Please retype exactly the lines from the one containing "left: 238px ->" through the end of the records, leaving out the pictures.

◆ **Given data**:
···
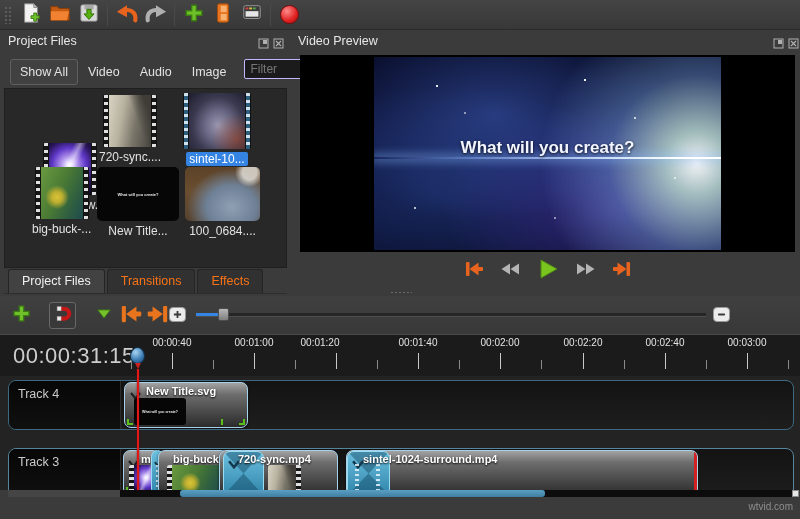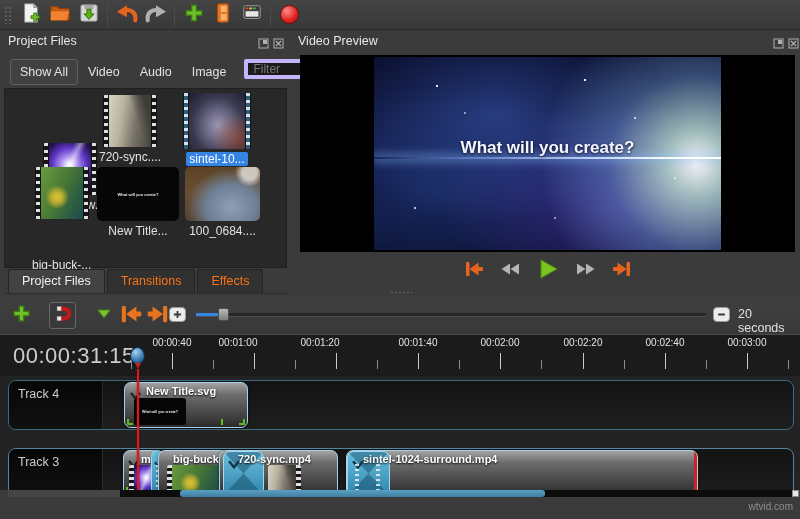"Filter" .filter-input { border: 4px solid #c4b5fd -> 1px solid #c4b5fd }
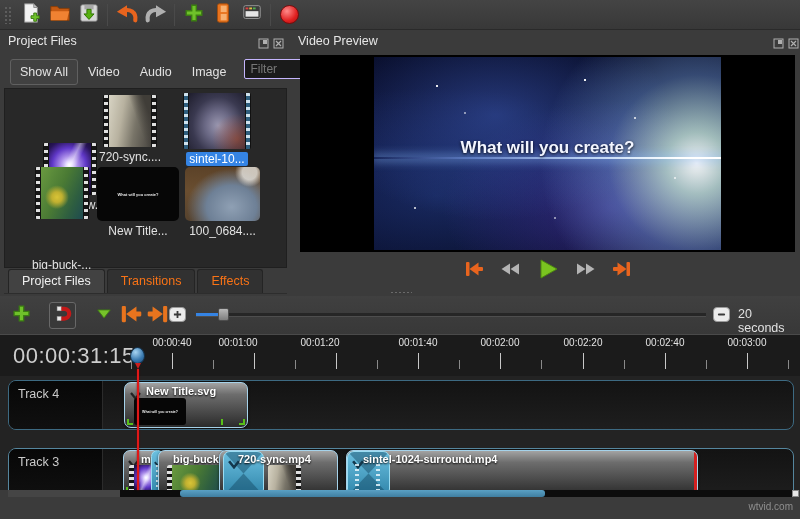"big-buck-..." div.fitem { gap: 36px -> none }
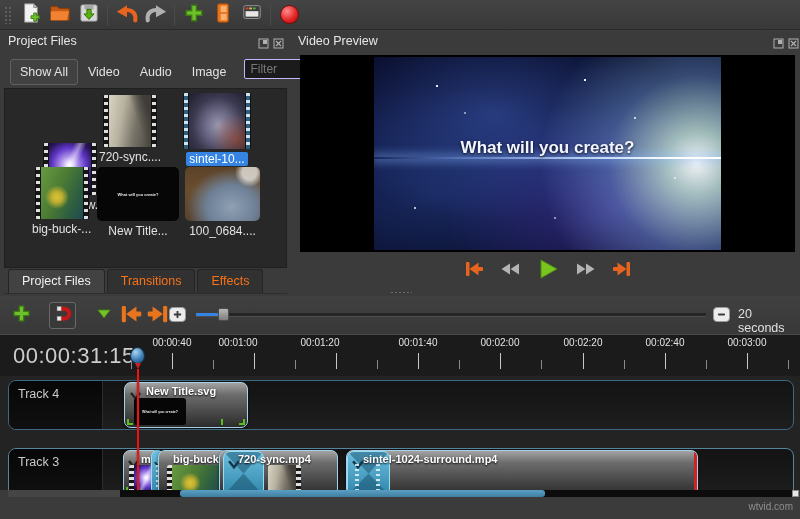"20 seconds" div.zoom-label { html: <div>20 seconds</div> -> none }
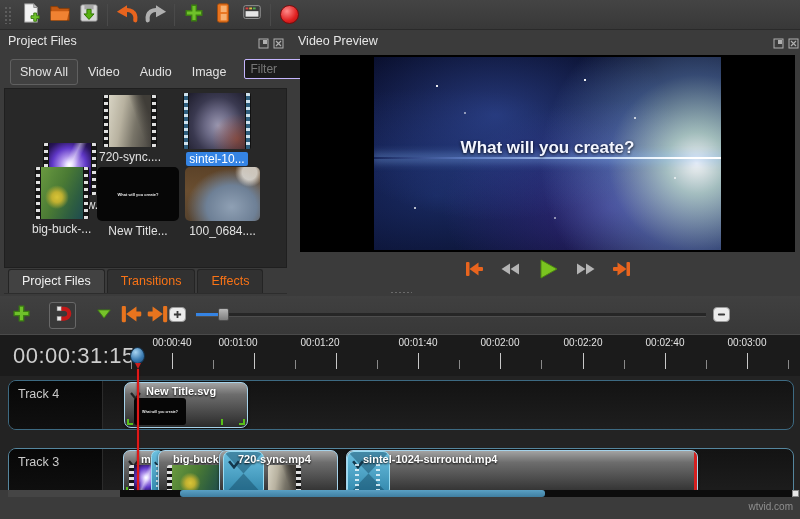"00:01:00" span.tick-label { left: 238px -> 254px }
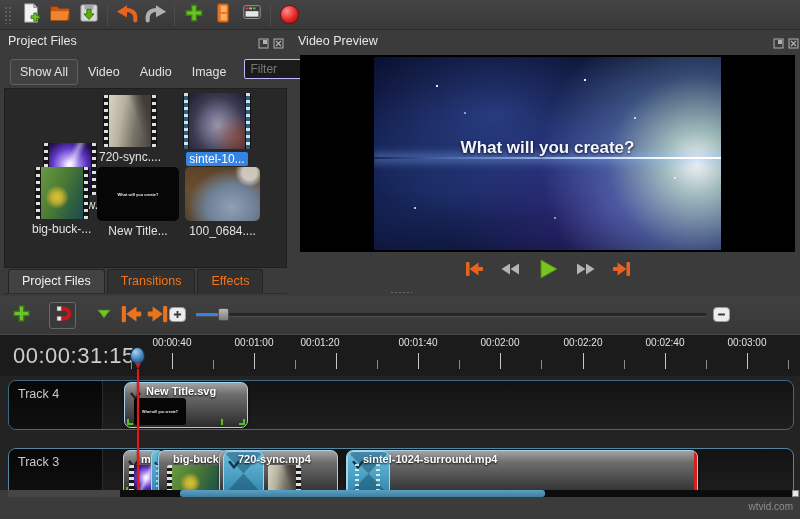"Track 4" .tlabel-zone { width: 94px -> 112px }
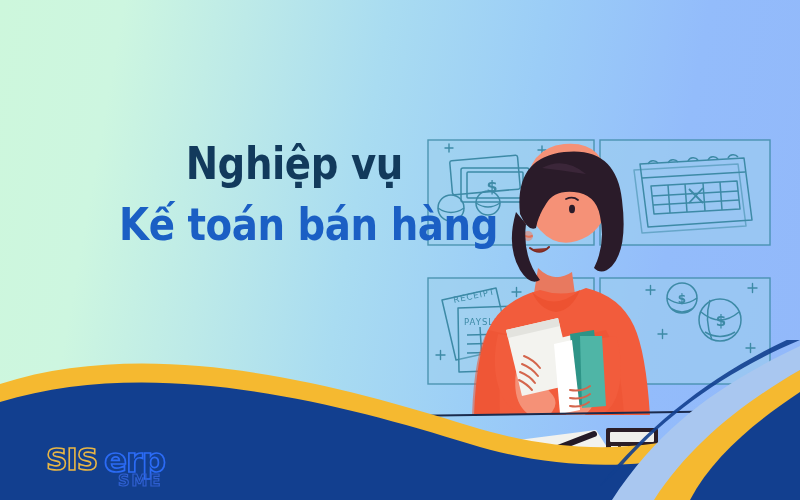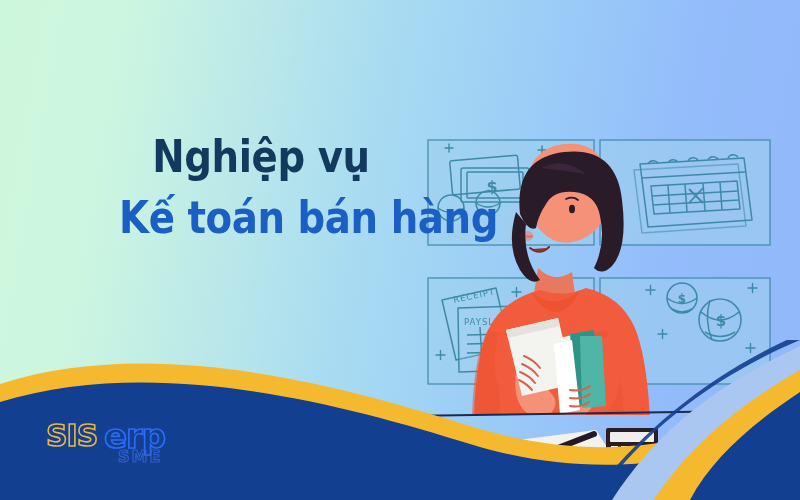"Nghiệp vụ" #headline { text-align: center -> right; top: 134px -> 141px }
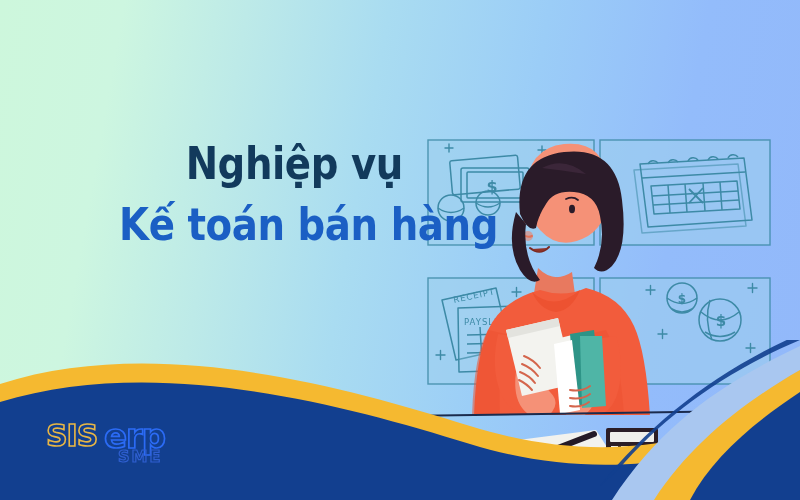"SIS" #logo { top: 416px -> 440px }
···
◆ **Answer to this exercise**:
"00:01:00" span.tick-label { left: 238px -> 254px }
"Track 4" .tlabel-zone { width: 94px -> 112px }
"Nghiệp vụ" #headline { text-align: center -> right; top: 134px -> 141px }
"SIS" #logo { top: 416px -> 440px }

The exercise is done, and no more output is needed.